A atenção especial às mulheres será o foco da atuação de 65 profissionais que vão levar, a partir de fevereiro, assistência técnica rural a 4.480 famílias de 39 comunidades quilombolas na Bahia, Pernambuco, Maranhão e Minas Gerais. Os técnicos estão em fase de capacitação para organizar mutirões de documentação, auxiliar na criação de cooperativas e de associações e estimular a superação das diferenças de gênero no campo. Dados do Censo 2010, do Instituto Brasileiro de Geografia e Estatística (IBGE), revelam que um entre cada quatro brasileiros que vivem no campo está em situação de extrema pobreza. No Nordeste, 48,5% dessa população é mulher.
“Historicamente, e, principalmente no meio rural, as mulheres são as mais afetadas pela extrema pobreza. As dificuldades começam com a documentação e vão até o acesso às políticas públicas”, diz coordenadora de Acesso à Terra e Cidadania do Ministério do Desenvolvimento Agrário (MDA), Márcia Riva. Ela participa esta semana, em Salvador, da capacitação para técnicos rurais que vão trabalhar em comunidades quilombolas promovida pelo MDA e pelo Ministério do Desenvolvimento Social e Combate à Fome (MDS).

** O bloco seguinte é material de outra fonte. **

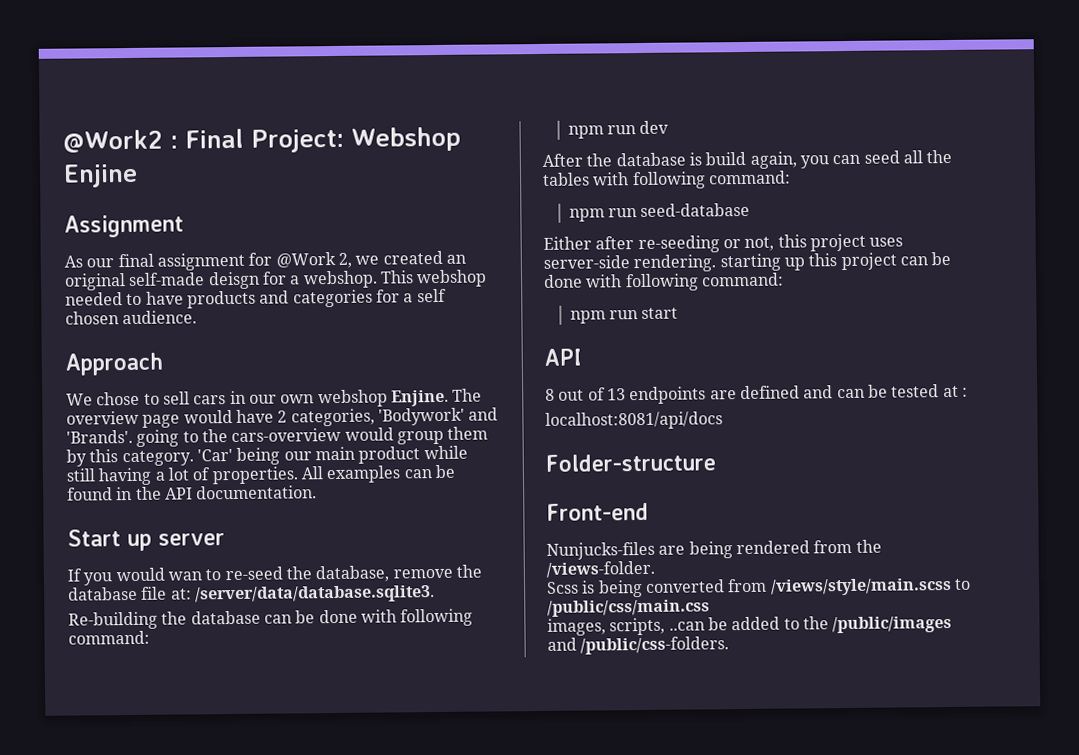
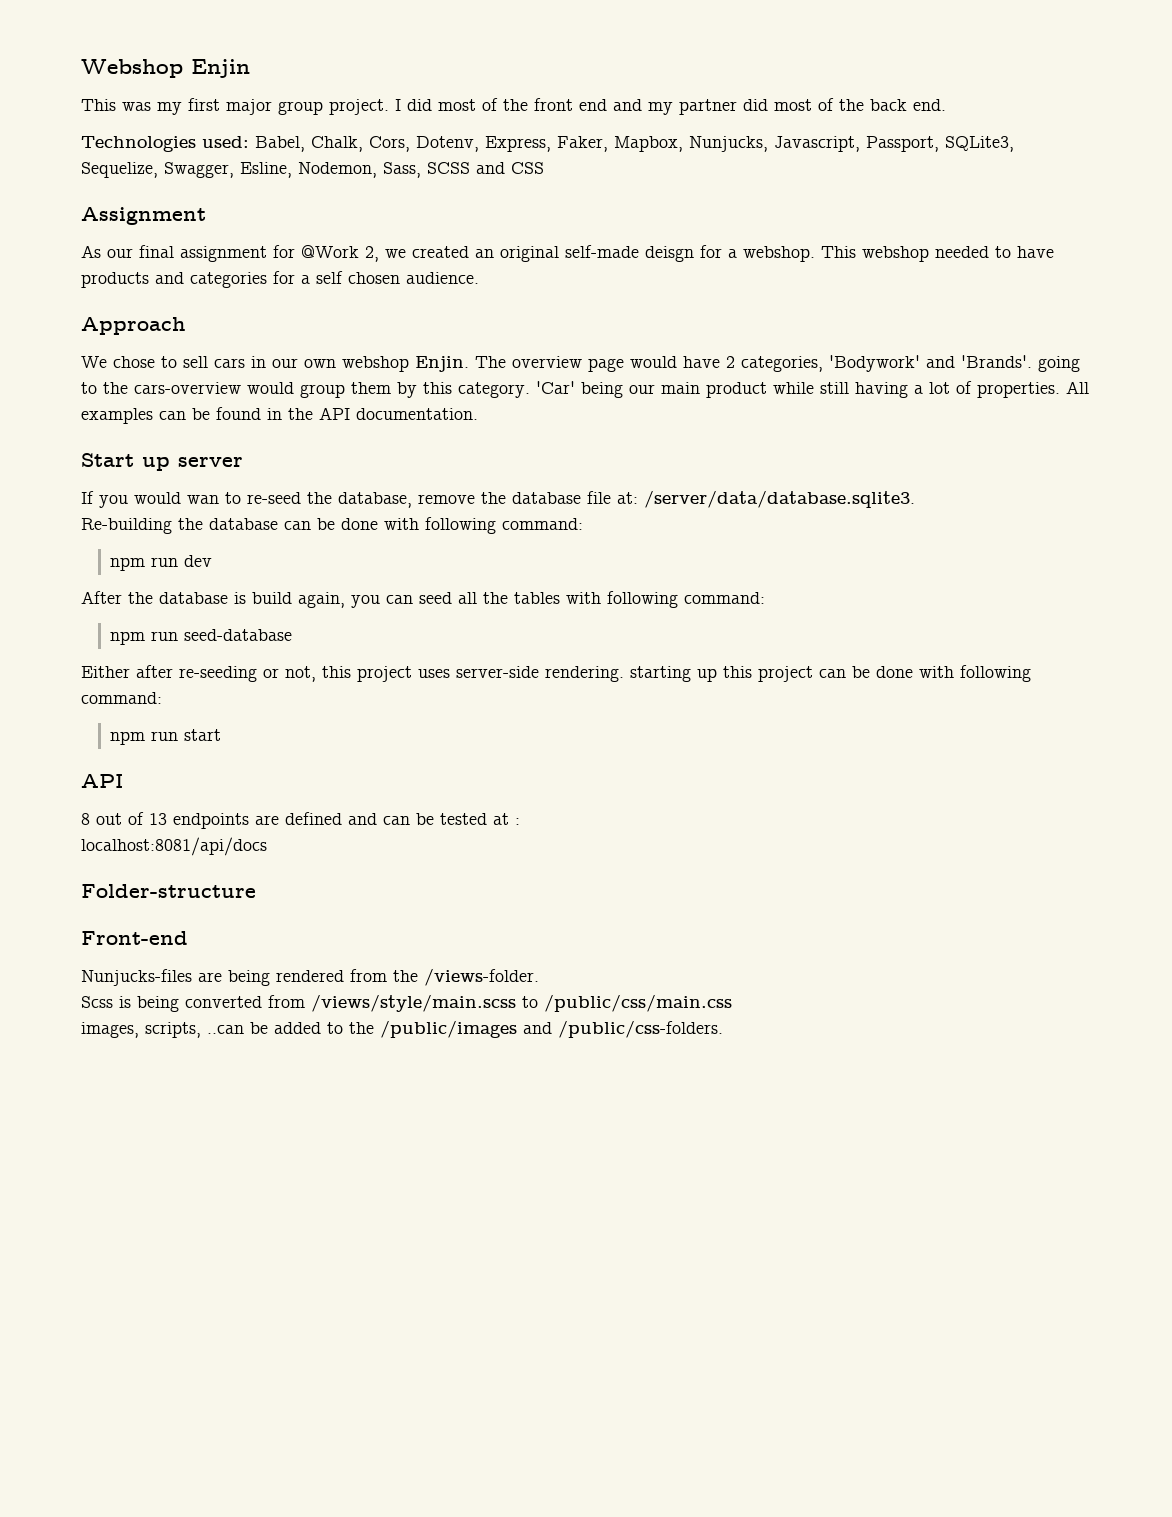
[63,126,461,153] [63,163,138,188] @Work2 : Final Project: Webshop Enjine -> [81,59,250,78] [81,98,946,115] [81,136,1014,152] [81,162,544,178] Webshop Enjin // This was my first major group project. I did most of the front end and my partner did most of the back end. // Technologies used: Babel, Chalk, Cors, Dotenv, Express, Faker, Mapbox, Nunjucks, Javascript, Passport, SQLite3, Sequelize, Swagger, Esline, Nodemon, Sass, SCSS and CSS
[390,389,449,407] Enjine. -> [415,356,469,372] Enjin.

Márcia conta que entre as mulheres em extrema pobreza do meio rural chefes de família 1,6 milhão não têm rendimento próprio. O menor acesso das moradoras do campo aos recursos fica mais claro nos dados da Pesquisa Nacional por Amostra de Domicílios (Pnad) de 2009, também feita pelo IBGE. A pesquisa mostra que, enquanto um homem recebe, em média, R$ 84 mensais pelo trabalho na produção agrícola, o rendimento médio delas é de apenas R$ 9 mensais.
Políticas setoriais
Nos últimos anos, o governo federal implantou uma série de políticas setoriais voltadas às mulheres do meio rural. A Assistência Técnica e Extensão Rural (Ater) com recorte de gênero, criada em 2004, atendeu mais de 51 mil mulheres do campo, com qualificação da gestão, produção e comércio agrícola. Outro exemplo é o Programa Nacional de Agricultura Familiar (Pronaf), que beneficiou mais de 38 mil mulheres, num total de R$ 272 milhões em créditos especiais para a produção feminina no campo.

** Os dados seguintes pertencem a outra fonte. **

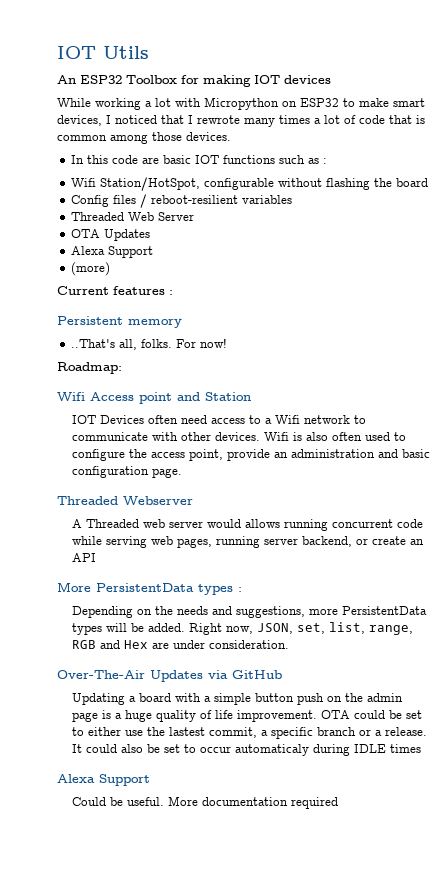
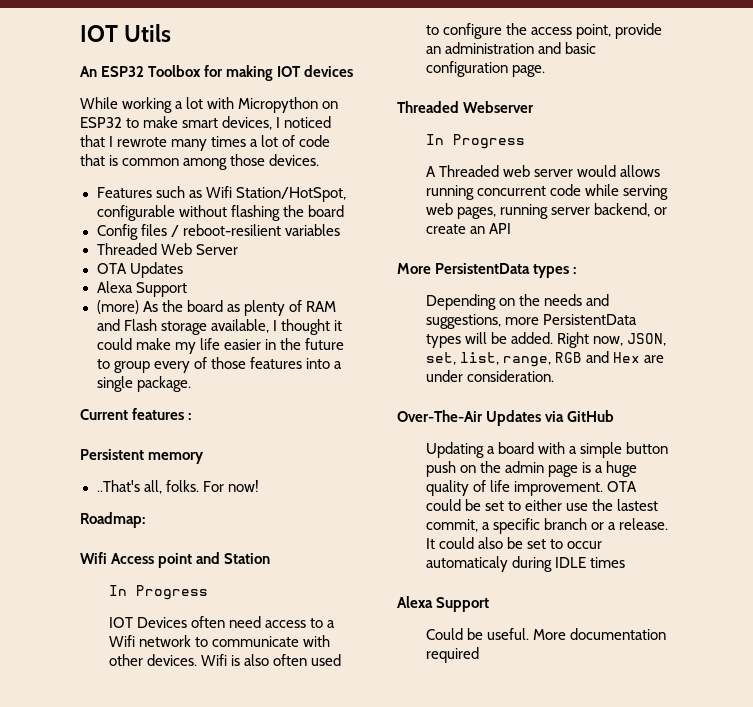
[71,155,276,164] In this code are basic IOT functions -> [96,187,152,198] Features
[323,158,328,164] : // -> (202, 194) none
(111, 269) none -> [142,300,336,316] [96,319,342,335] [96,338,344,354] [96,357,342,373] [96,376,191,392] As the board as plenty of RAM and Flash storage available, I thought it could make my life easier in the future to group every of those features into a single package.
(251, 396) none -> [108,585,208,600] // In Progress
(193, 500) none -> [425,134,525,149] // In Progress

No Brasil Sem Miséria, a meta é que pelo menos 30% dos beneficiários de Ater sejam do sexo feminino. Os projetos de fomento e de organização produtiva devem levar em conta a qualificação da produção, seja na panificação, em hortas, no extrativismo, no artesanato, na criação de pequenos animais ou na agricultura familiar. O Programa de Aquisição de Alimentos (PAA) terá ao menos 5% de sua dotação orçamentária anual direcionados para organizações compostas exclusivamente por mulheres ou com participação mínima de 70% delas.
Márcia Riva entende que tirar as mulheres rurais da invisibilidade e da situação de extrema pobreza envolve, antes de mais nada, torná-las visíveis para o Estado. “O primeiro passo, a primeira ação, é a documentação, a partir dos mutirões do Programa Nacional de Documentação da Trabalhadora Rural”, destaca. Ela afirma que, em 2011, a partir do lançamento do Brasil Sem Miséria, foi possível, na Região Nordeste e no norte de Minas Gerais, emitir mais de 55 mil documentos para 20 mil mulheres. “Com o documento, elas exercem a cidadania, passam a existir para o Estado e, consequentemente, podem ser alvo de políticas setoriais”, explica.
Ater quilombola
Nas 39 comunidades quilombolas a serem visitadas pelos técnicos, a orientação é criar mecanismos para as mulheres acompanharem o diagnóstico e a elaboração dos projetos produtivos individuais e coletivos. Esses mecanismos vão desde a criação de espaços recreativos para as crianças, que propiciem tempo livre às mães para participar das discussões, até o método de abordagem dos técnicos ao fazer as entrevistas em cada residência. “A abordagem deve ser igual para todos os membros da família: homens, mulheres, crianças, jovens”, diz Márcia.
Segundo ela, algumas estratégias simples precisam ser observadas, como, por exemplo, a escolha do local da entrevista, para trazer as mulheres e criar espaços nos quais elas se sintam ouvidas e contempladas nas demandas daquele grupo familiar. “Antes, era comum a abordagem da Ater ocorrer na roça, no galpão, locais em que as mulheres circulavam menos. Nessa nova lógica, é importante que o contato ocorra nos ambientes em que as mulheres estão: nos quintais, nas hortas ou na cozinha”, salienta.